WORKING DATA:
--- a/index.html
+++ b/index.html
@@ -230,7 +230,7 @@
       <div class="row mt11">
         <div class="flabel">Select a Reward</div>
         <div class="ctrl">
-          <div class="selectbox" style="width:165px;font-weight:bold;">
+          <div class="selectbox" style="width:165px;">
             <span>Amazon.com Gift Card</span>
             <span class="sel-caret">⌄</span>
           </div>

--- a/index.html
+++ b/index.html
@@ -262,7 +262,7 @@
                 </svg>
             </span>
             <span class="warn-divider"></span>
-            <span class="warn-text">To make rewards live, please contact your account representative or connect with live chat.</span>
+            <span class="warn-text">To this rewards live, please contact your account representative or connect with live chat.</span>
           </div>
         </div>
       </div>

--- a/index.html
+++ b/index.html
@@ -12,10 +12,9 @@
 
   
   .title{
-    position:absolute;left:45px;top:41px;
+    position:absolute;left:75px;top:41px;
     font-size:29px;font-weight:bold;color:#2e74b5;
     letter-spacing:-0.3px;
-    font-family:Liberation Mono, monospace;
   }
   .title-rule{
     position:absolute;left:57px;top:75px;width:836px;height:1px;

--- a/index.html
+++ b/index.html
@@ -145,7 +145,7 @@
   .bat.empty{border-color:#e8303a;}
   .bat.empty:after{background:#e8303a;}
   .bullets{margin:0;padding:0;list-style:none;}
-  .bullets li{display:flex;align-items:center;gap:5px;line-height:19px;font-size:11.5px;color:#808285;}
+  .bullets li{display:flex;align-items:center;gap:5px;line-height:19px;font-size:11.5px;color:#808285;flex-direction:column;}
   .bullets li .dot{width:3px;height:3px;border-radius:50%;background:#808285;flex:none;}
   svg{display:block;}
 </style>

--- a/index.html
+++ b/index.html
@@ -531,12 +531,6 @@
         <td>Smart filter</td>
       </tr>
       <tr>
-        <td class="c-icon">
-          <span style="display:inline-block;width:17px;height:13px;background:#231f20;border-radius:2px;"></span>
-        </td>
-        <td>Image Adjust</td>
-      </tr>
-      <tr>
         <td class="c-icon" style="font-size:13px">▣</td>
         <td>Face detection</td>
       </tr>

WHAT NEEDS TO BE DONE:
Nothing but a number should be given: the tally of lines in the listing that contain "height".

ANSWER TO THIS EXERCISE:
5